LISTED ENTRIES:
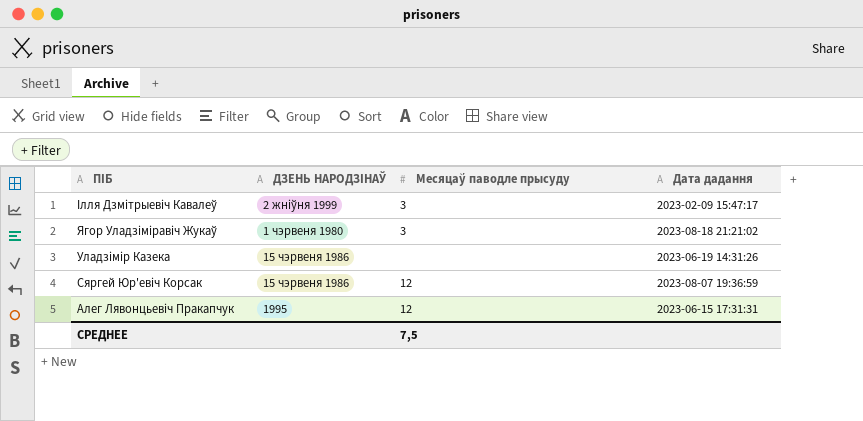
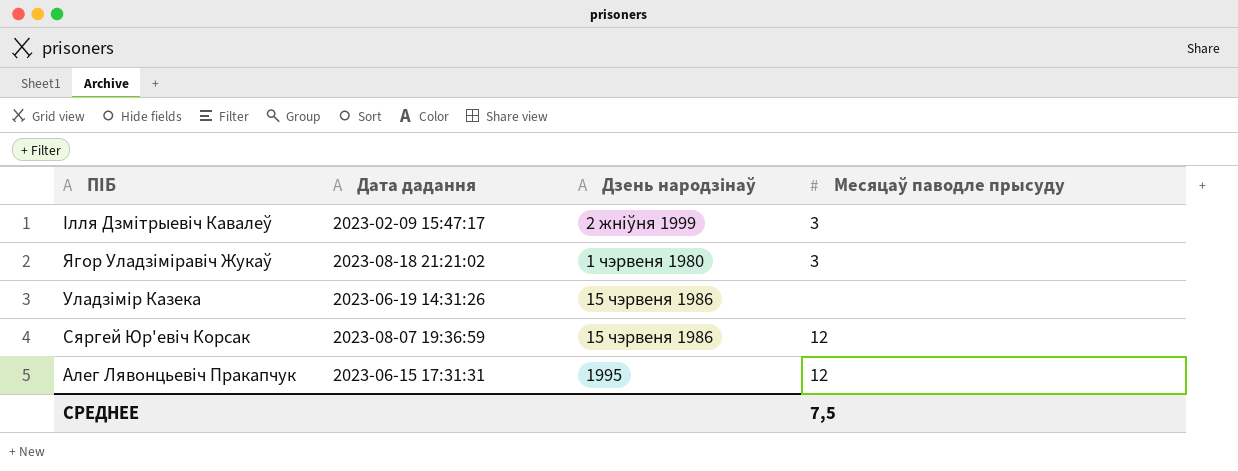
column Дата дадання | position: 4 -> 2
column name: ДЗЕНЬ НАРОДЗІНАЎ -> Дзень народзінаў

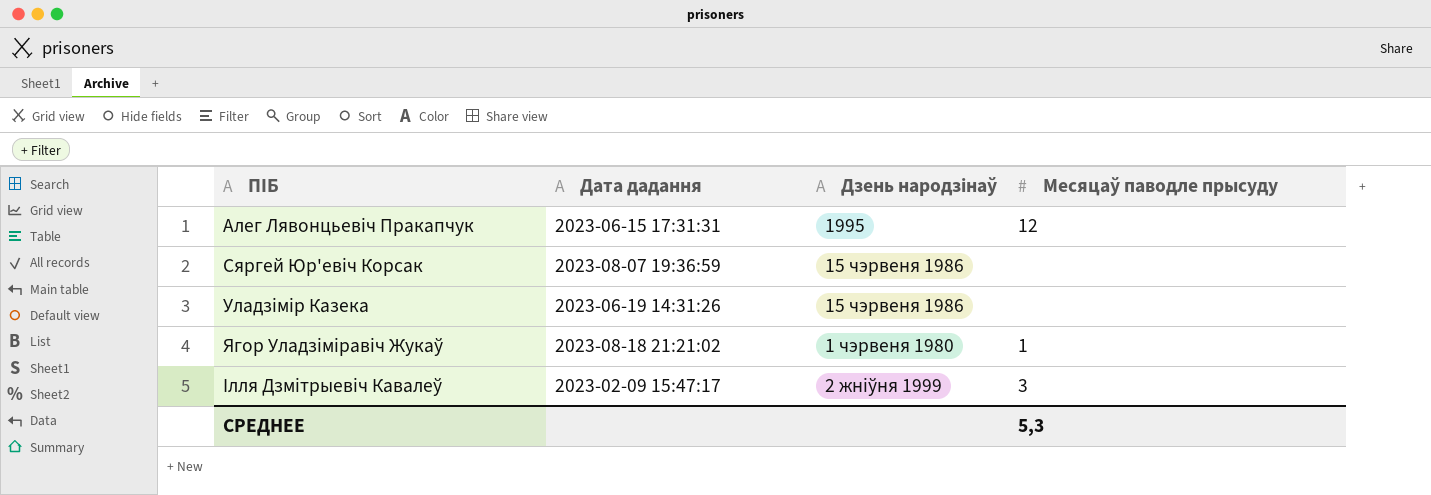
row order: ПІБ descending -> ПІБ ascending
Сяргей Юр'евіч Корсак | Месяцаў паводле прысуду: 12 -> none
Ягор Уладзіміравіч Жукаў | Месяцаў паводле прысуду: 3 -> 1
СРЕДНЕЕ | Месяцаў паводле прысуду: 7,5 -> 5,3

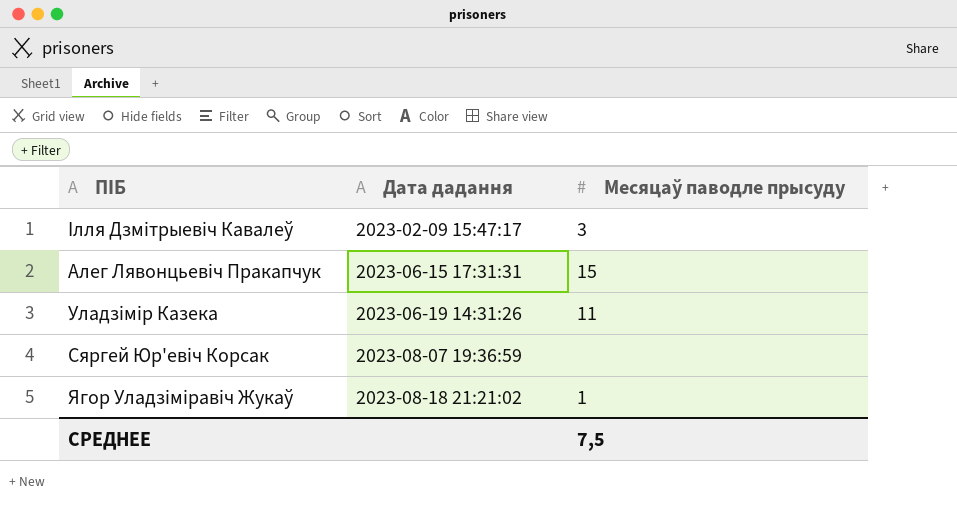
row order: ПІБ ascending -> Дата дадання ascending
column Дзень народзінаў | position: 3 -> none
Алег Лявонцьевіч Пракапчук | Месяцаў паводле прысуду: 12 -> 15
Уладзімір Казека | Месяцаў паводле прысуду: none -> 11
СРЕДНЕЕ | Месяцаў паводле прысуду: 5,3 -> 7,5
--
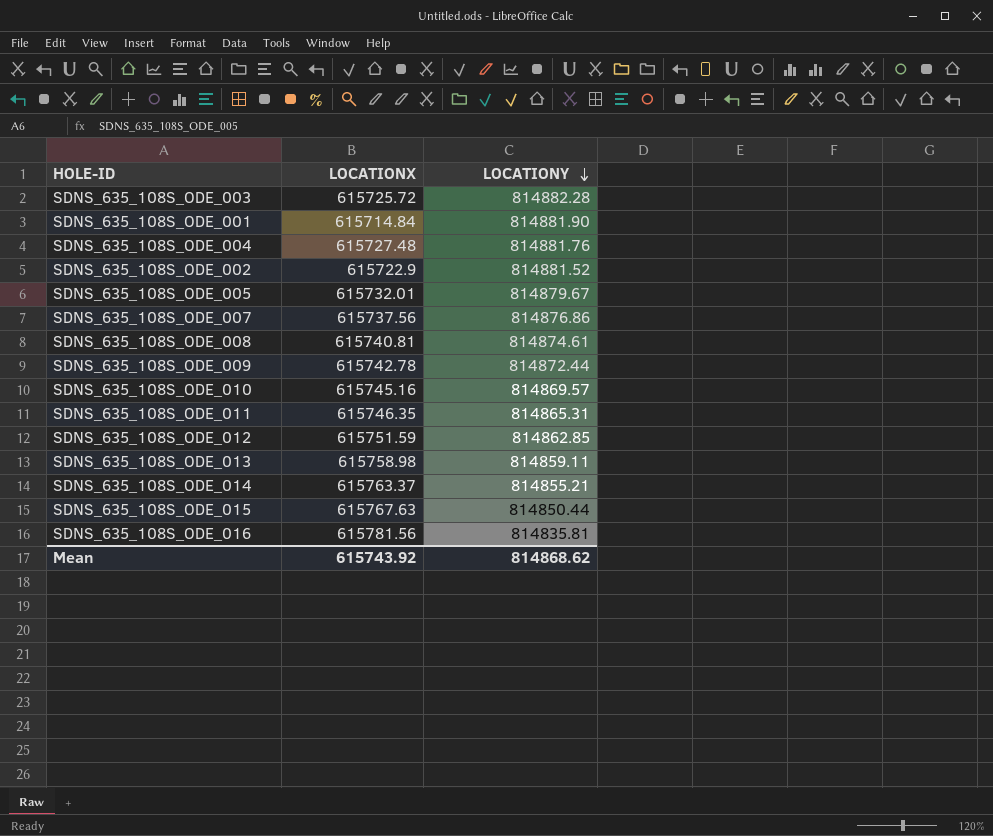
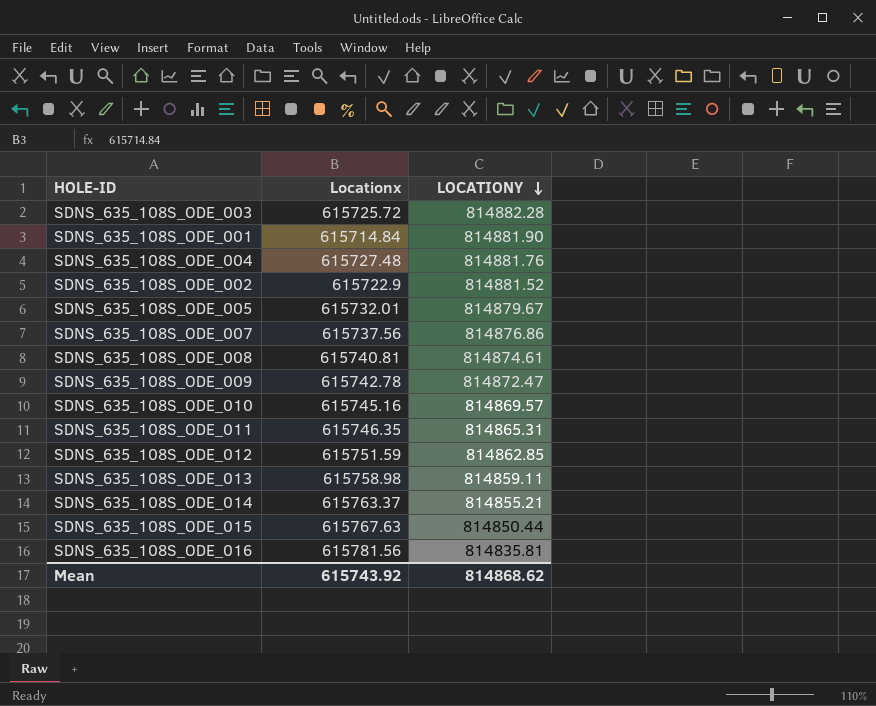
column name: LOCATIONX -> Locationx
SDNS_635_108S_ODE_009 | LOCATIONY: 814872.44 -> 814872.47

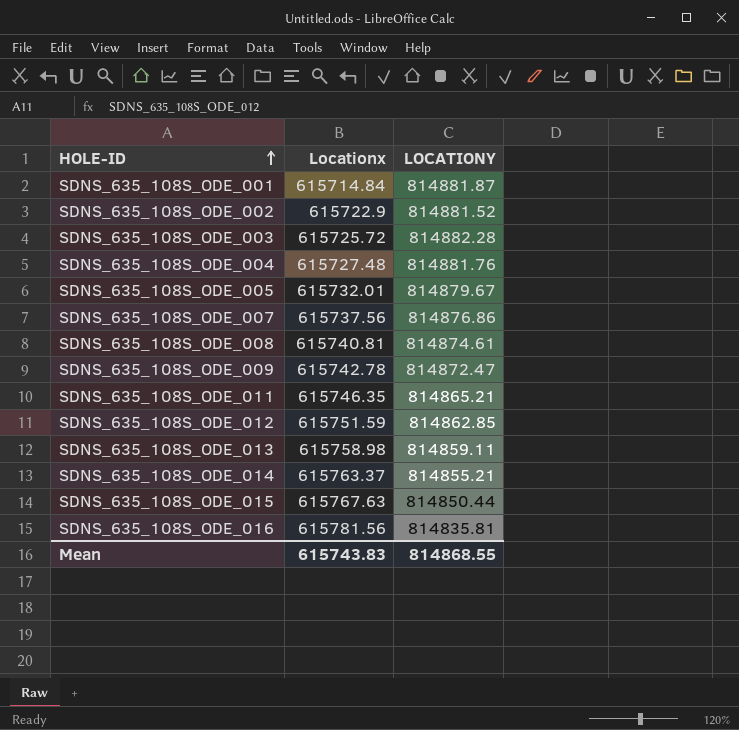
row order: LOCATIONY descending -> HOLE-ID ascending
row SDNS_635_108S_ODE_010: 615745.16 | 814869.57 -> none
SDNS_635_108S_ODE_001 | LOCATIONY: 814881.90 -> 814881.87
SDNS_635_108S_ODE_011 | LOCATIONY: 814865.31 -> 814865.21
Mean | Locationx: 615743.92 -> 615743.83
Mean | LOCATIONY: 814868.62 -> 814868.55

YOUR TASK: Please reproduce the lines from the line with "SDNS_635_108S_ODE_011 | LOCATIONY: 814865.31" to the line with "Mean | LOCATIONY: 814868.62 -> 814868.55", both ends included, exactly as they appear above.

SOLUTION TO THE EXERCISE:
SDNS_635_108S_ODE_011 | LOCATIONY: 814865.31 -> 814865.21
Mean | Locationx: 615743.92 -> 615743.83
Mean | LOCATIONY: 814868.62 -> 814868.55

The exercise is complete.